Замовник: AI | Опубліковано: 03.12.2025
Бюджет: 250 $

I have a clean CSV file with patient health records and now need an end-to-end machine-learning pipeline that can turn those rows into reliable, real-time heart-disease risk scores. Here is the flow I have in mind. We start with thorough preprocessing—missing-value handling, outlier checks, and sensible encoding—followed by PCA to gauge dimensionality and a feature-selection step so we keep only clinically relevant signals. From there I want three supervised models trained side by side: Logistic Regression for interpretability, Random Forest for strong baseline accuracy, and Support Vector Machine to probe nonlinear decision boundaries. Feel free to add an unsupervised technique (e.g., K-means clustering) if it helps surface hidden patient segments. Hyperparameter tuning should be systematic (GridSearchCV or Optuna is fine). Once the best model set is locked in, export the artifacts with versioned pickle or joblib files and document the environment so I can reproduce results later. The finished models must power a Streamlit dashboard where a user can paste or upload new patient data, adjust individual input fields, and instantly see the predicted probability of heart disease alongside confidence scores.
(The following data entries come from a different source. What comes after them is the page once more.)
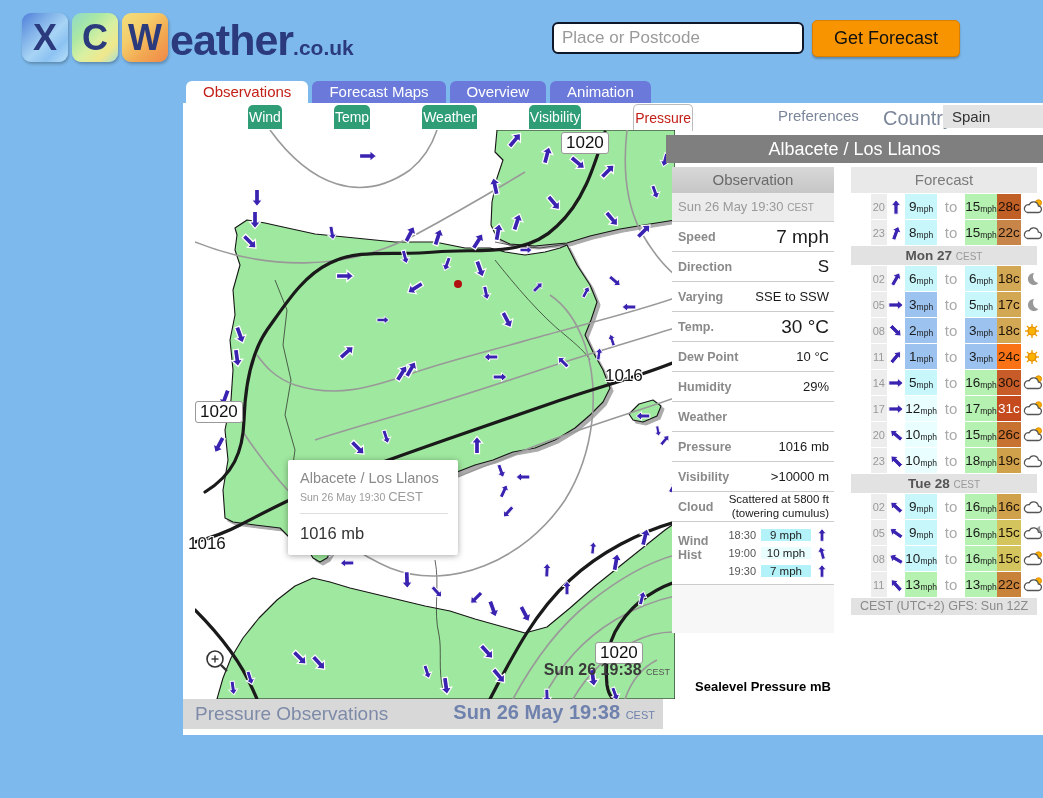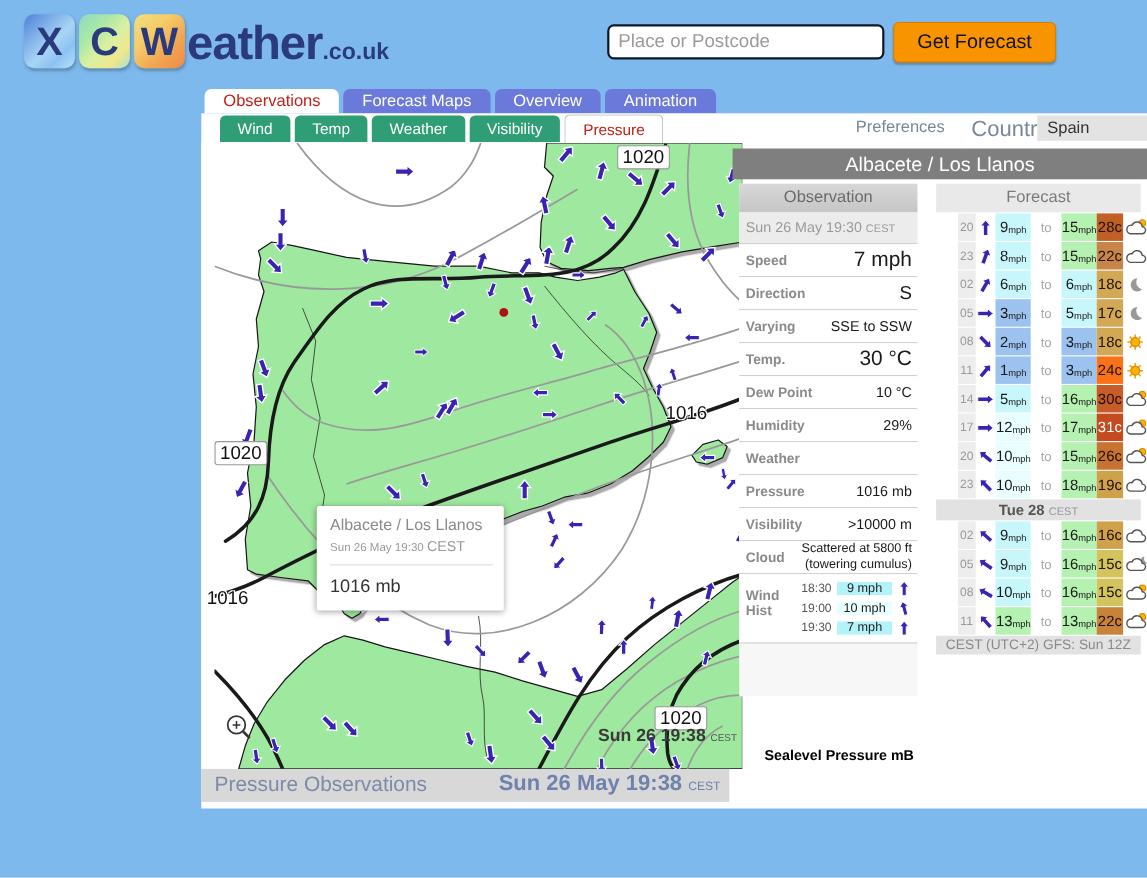--- a/index.html
+++ b/index.html
@@ -21,22 +21,22 @@
         border:1px solid #d87f00;border-radius:5px;font-size:18px;color:#111;
         font-family:"Liberation Sans",sans-serif;box-shadow:0 2px 2px rgba(0,0,0,.25);}
   
   .main-tabs{position:absolute;left:186px;top:81px;display:flex;gap:4px;}
   .mtab{height:22px;line-height:22px;padding:0 17px;border-radius:6px 6px 0 0;font-size:15px;
         background:#6b79da;color:#fff;cursor:pointer;text-align:right;}
   .mtab.active{background:#fff;color:#c22018;}
   
   .content{position:absolute;left:183px;top:103px;width:860px;height:632px;background:#fff;}
   .sub-tabs{position:absolute;left:17px;top:0;display:flex;gap:4px;}
-  .stab{height:24px;line-height:24px;margin-top:2px;padding:0 16px;border-radius:5px 5px 0 0;
-        font-size:14px;background:#2f9e77;color:#fff;cursor:pointer;}
+  .stab{height:24px;line-height:24px;margin-top:2px;padding:0 1px;border-radius:5px 5px 0 0;
+        font-size:14px;background:#2f9e77;color:#fff;cursor:pointer;margin-left:48px;}
   .stab.active{background:#fff;color:#c22018;margin-top:1px;height:26px;line-height:26px;
         border:1px solid #bbb;border-bottom:none;}
   .pref-link{position:absolute;left:595px;top:4px;font-size:15px;color:#7a8699;cursor:pointer;}
   .country-label{position:absolute;left:700px;top:4px;font-size:20px;color:#7a8699;}
   .country-box{position:absolute;left:760px;top:2px;width:100px;height:23px;line-height:23px;
         background:#e3e3e3;color:#333;font-size:15px;padding-left:9px;cursor:pointer;}
   
   .map-wrap{position:absolute;left:0;top:27px;width:480px;height:569px;background:#fff;overflow:hidden;padding-left:12px;}
   .land{filter:drop-shadow(3px 3px 0px #ababab);}
   .map-label{position:absolute;font-size:17px;color:#111;font-family:"Liberation Sans",sans-serif;
@@ -80,21 +80,21 @@
   .fc-header{height:26px;line-height:26px;text-align:center;font-size:15px;color:#7a7a7a;background:#e9e9e9;}
   .fc-day{height:19px;line-height:19px;text-align:center;background:#e2e2e2;font-size:13.5px;
         font-weight:bold;color:#555;margin-top:1px;}
   .fc-day .tz{font-size:10px;font-weight:normal;color:#999;}
   .fc-row{display:flex;height:25px;margin-top:1px;margin-left:20px;}
   .fc-row>div{display:flex;align-items:center;justify-content:center;}
   .fc-hour{width:20px;background:#ededed;color:#999;font-size:11px;}
   .fc-arr{width:24px;}
   .fc-s{width:41px;font-size:13.5px;color:#1a1a1a;}
   .fc-s .unit{font-size:8.5px;position:relative;top:2px;}
-  .fc-to{width:36px;font-size:12px;color:#aaa;}
+  .fc-to{width:36px;font-size:15px;color:#aaa;}
   .fc-temp{width:31px;font-size:13.5px;color:#1c1005;}
   .fc-icon{width:16px;overflow:visible;justify-content:flex-start !important;}
   .fc-footer{height:17px;line-height:17px;text-align:center;background:#e2e2e2;
         font-size:12.5px;color:#8a8a8a;margin-top:1px;}
   .sealevel{position:absolute;left:512px;top:576px;font-size:13px;font-weight:bold;color:#000;}
 </style>
 </head>
 <body>
 
 <div class="page">
@@ -422,20 +422,21 @@
             <div class="fc-s" style="background:#c8f7fb">8<span class="unit">mph</span></div>
             <div class="fc-to">to</div>
             <div class="fc-s" style="background:#b5f1b0">15<span class="unit">mph</span></div>
             <div class="fc-temp" style="background:#c8854a;">22c</div>
             <div class="fc-icon">
               <svg width="22" height="16" viewBox="0 0 22 16" style="overflow:visible">
                 <path d="M6.5 13.5 h10.5 a3.2 3.2 0 0 0 .4 -6.4 a4.8 4.8 0 0 0 -9.2 -1.3 a3.6 3.6 0 0 0 -1.7 7.7 z" fill="#fff" stroke="#555" stroke-width="1.3" stroke-linejoin="round"></path>
               </svg>
             </div>
           </div>
+          <div class="fc-day">Mon 27 <span class="tz">CEST</span></div>
           <div class="fc-row">
             <div class="fc-hour">02</div>
             <div class="fc-arr">
               <svg width="16" height="16" viewBox="-8 -8 16 16" style="overflow:visible">
                 <path d="M0,-5.5 L3.6,-1.2 L1.6,-1.2 L1.6,5.5 L-1.6,5.5 L-1.6,-1.2 L-3.6,-1.2 Z" transform="rotate(30) scale(1.3)" fill="#3a23b0" stroke="#fff" stroke-width="0.7"></path>
               </svg>
             </div>
             <div class="fc-s" style="background:#c8f7fb">6<span class="unit">mph</span></div>
             <div class="fc-to">to</div>
             <div class="fc-s" style="background:#c8f7fb">6<span class="unit">mph</span></div>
Clean, intuitive input widgets and concise on-screen feedback are crucial. If you can wrap the app in Ngrok for quick sharing, great—otherwise local hosting is sufficient. Deliverables: • Well-commented Python notebook or .py scripts covering preprocessing, PCA, feature selection, model training, and evaluation • Saved model files plus requirements.txt or environment.yml • Streamlit application folder ready to run with `streamlit run app.py` • Brief readme that walks me through setup, retraining, and optional Ngrok exposure Code should lean on pandas, scikit-learn, matplotlib/seaborn, and Streamlit; please avoid heavyweight dependencies unless absolutely necessary. I’ll test with an unseen subset of the CSV to verify the pipeline before sign-off.